So warned, we can put forward a proposition that deals with the central interest that many people have in religion. One may hypothesize thus: "The spiritual, defined as any event contradicting existing laws of science relating to materiality, and probably nonreproducible by known scientific procedures does (or does not) exist." I see no objection to arguing that this statement is scientific. For instance, let us suppose that a person claims to achieve a certain vision, that no one else can see. (" No one" here means nobody in a large random sample of a population to which the visionary belongs.)

Suppose an adept in drug-use demonstrates that 'X' percent of the population, to whom a certain drug is administered, claim the same vision as 'A. ' The vision is therefore proven to be possible, although not proven to deal with real objects. A scientific explanation of 'A' is not forthcoming, even though the state of 'A' is reproducible. Theology takes in consequence the position that the vision itself is actual, that 'A' and possibly some other rare persons are capable of it, and that many others can attain it upon taking the certain drug. Obviously we are not faced with a powerful proof of the existence of the supernatural.

But suppose that 'A' reports that this vision is of a vaguely defined human form who tells him "You shall see my power at Bunting Green Airport in 48 hours." Two days later a plane crashes at said airport. This has happened while a quarter of the large sample has been taking the drug and many of these had images predicting dire events at the same airport or some airport at roughly the same time. It would not require many cases of this sort to prove the validity of this type of supernaturalism (the type is very commonly asserted in legends, mythology, and religious documents, as, e. g., when Yahweh tells Moses to fetch the Elders on the Holy Mountain to be near The Lord and they come and do see the Lord. (Exodus 24)

However, if one were a foundation grants officer he might give money to the "control group drug study" as described, but not in any expectation of a resulting byproduct such as the air crash prediction. For he would be warned by practically every alert and informed person that cases such as this occur only insofar as visionary figures make predictions and that the predicted events practically never occur. If you cannot expect definite and defensible results from it, you should not grant funds to a project. Never mind the appeal that to prove god at work once in a million projects is enough.

Suppose yet another type of proposal comes before the foundation. This asserts that, "Totemism in religion functions to repress human creativity, while anthropomorphism in religion increases it." The applicant conjectures simply that if people imitate an animal, even in imaginary behaviors, they will not become very clever, whereas if they imitate an equally fictional superman, they will become more clever. "Imitation" is, of course, defined and measured operationally as part of religious totemism and anthropomorphism, as are the concepts "totemism," "anthropomorphism," and "creativity."

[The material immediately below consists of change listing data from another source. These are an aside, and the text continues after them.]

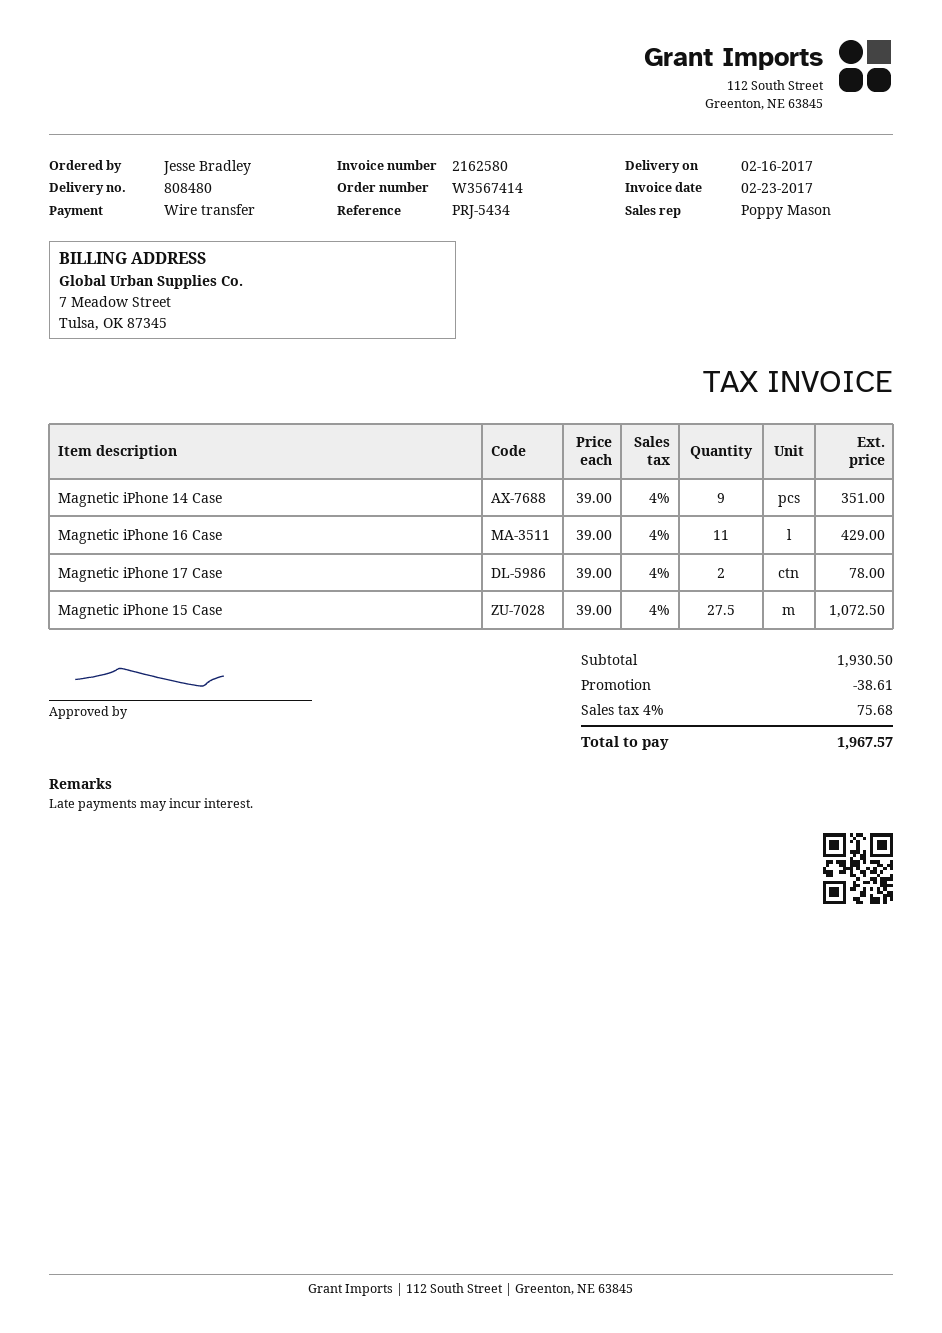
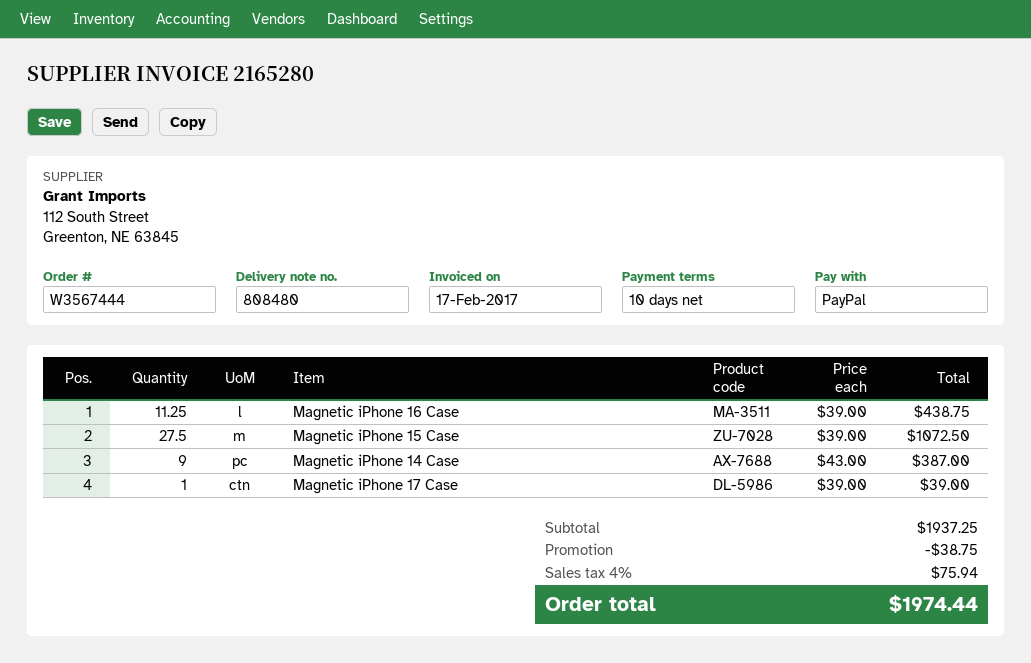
order number: W3567414 -> W3567444
invoice number: 2162580 -> 2165280
invoice date: 2017-02-23 -> 2017-02-17
payment method: bank transfer -> PayPal
Magnetic iPhone 14 Case: 9 x 39.00 = 351.00 -> 9 x 43.00 = 387.00
Magnetic iPhone 16 Case: 11 x 39.00 = 429.00 -> 11.25 x 39.00 = 438.75
Magnetic iPhone 17 Case: 2 x 39.00 = 78.00 -> 1 x 39.00 = 39.00
subtotal: 1930.50 -> 1937.25
discount: 38.61 -> 38.75
tax: 4% = 75.68 -> 4% = 75.94
total: 1967.57 -> 1974.44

Whatever the results of such an inquiry, which is highly relevant both to anthropology, where pre-existing theories of the origins of totemism amount to over forty, and to theology, where, whether or not one believes in the well-nigh universal anthropomorphism, it is useful to know how it functions in the social structure, they are relevant to main lines of investigation in these fields and a priori must be useful.

Our imagined foundation is not likely to look so kindly, however, upon another proposal which crosses its threshold proposing to show that A) Moses' monotheism is anti- democratic and B) leads to politically harmful ideas of the supernatural among persons steeped in its learning. If government-financed and American, the foundation might decide that support for the program might be liable to court action on grounds that it violated the constitutional guarantee against abridgment of the freedom of religion, even though the argument might be advanced that the Constitution has the right to discover and protect itself against potential enemies.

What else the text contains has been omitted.